Give back every record word for word, but keep the pictures out.
Source material section start
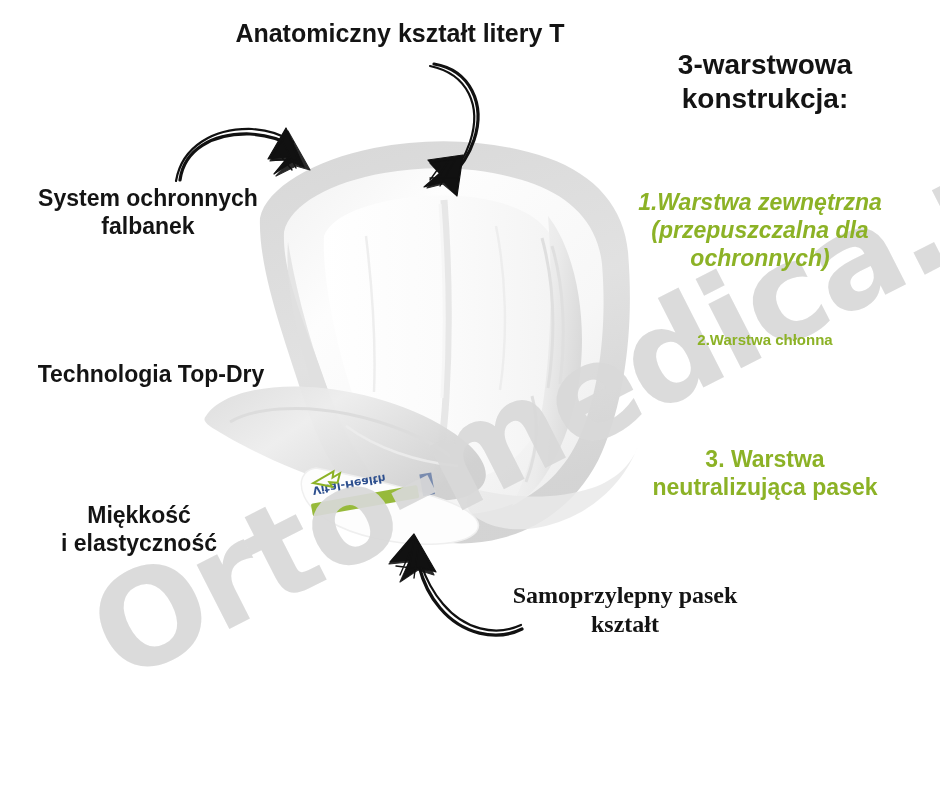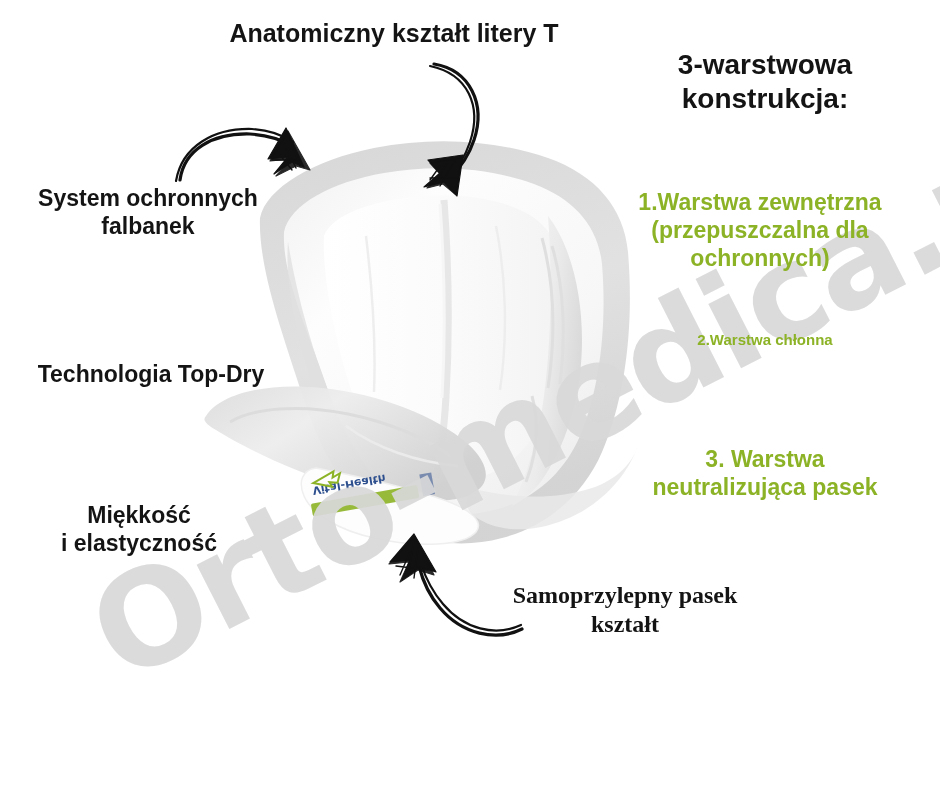--- a/index.html
+++ b/index.html
@@ -55,28 +55,28 @@
   .label {
     position: absolute;
     font-weight: bold;
     color: #1a1a1a;
     line-height: 1.22;
     z-index: 5;
   }
   .label.dark { color: #141414; }
   .label.green { color: #8CB226; }
 
-  #lbl-top      { left:184px; top:18px;  width:420px; text-align:center; font-size:25px; }
+  #lbl-top      { left:190px; top:18px;  width:420px; text-align:center; font-size:25px; }
   #lbl-frills   { left:-2px;  top:184px; width:300px; text-align:center; font-size:23px; }
   #lbl-topdry   { left:-4px;  top:360px; width:310px; text-align:center; font-size:23px; }
   #lbl-soft     { left:4px;   top:487px; width:270px; text-align:center; font-size:23px;margin-top:14px; }
   #lbl-strip    { left:440px; top:581px; width:370px; text-align:center; font-size:24px;font-family:Liberation Serif, serif; }
 
   #lbl-heading  { left:600px; top:48px;  width:330px; text-align:center; font-size:28px; }
-  #lbl-layer1   { left:580px; top:188px; width:360px; text-align:center; font-size:23px; }
+  #lbl-layer1   { left:580px; top:188px; width:360px; text-align:center; font-size:23px;font-style:italic; }
   #lbl-layer2   { left:590px; top:331px; width:350px; text-align:center; font-size:15px; }
   #lbl-layer3   { left:590px; top:437px; width:350px; text-align:center; font-size:23px;margin-top:8px; }
 
   
   .arrow-layer {
     position: absolute;
     left: 0; top: 0;
     width: 940px; height: 788px;
     z-index: 6;
     pointer-events: none;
Source material section end
_Solved problem_:
--- a/index.html
+++ b/index.html
@@ -55,28 +55,28 @@
   .label {
     position: absolute;
     font-weight: bold;
     color: #1a1a1a;
     line-height: 1.22;
     z-index: 5;
   }
   .label.dark { color: #141414; }
   .label.green { color: #8CB226; }
 
-  #lbl-top      { left:184px; top:18px;  width:420px; text-align:center; font-size:25px; }
+  #lbl-top      { left:190px; top:18px;  width:420px; text-align:center; font-size:25px; }
   #lbl-frills   { left:-2px;  top:184px; width:300px; text-align:center; font-size:23px; }
   #lbl-topdry   { left:-4px;  top:360px; width:310px; text-align:center; font-size:23px; }
   #lbl-soft     { left:4px;   top:487px; width:270px; text-align:center; font-size:23px;margin-top:14px; }
   #lbl-strip    { left:440px; top:581px; width:370px; text-align:center; font-size:24px;font-family:Liberation Serif, serif; }
 
   #lbl-heading  { left:600px; top:48px;  width:330px; text-align:center; font-size:28px; }
-  #lbl-layer1   { left:580px; top:188px; width:360px; text-align:center; font-size:23px; }
+  #lbl-layer1   { left:580px; top:188px; width:360px; text-align:center; font-size:23px;font-style:italic; }
   #lbl-layer2   { left:590px; top:331px; width:350px; text-align:center; font-size:15px; }
   #lbl-layer3   { left:590px; top:437px; width:350px; text-align:center; font-size:23px;margin-top:8px; }
 
   
   .arrow-layer {
     position: absolute;
     left: 0; top: 0;
     width: 940px; height: 788px;
     z-index: 6;
     pointer-events: none;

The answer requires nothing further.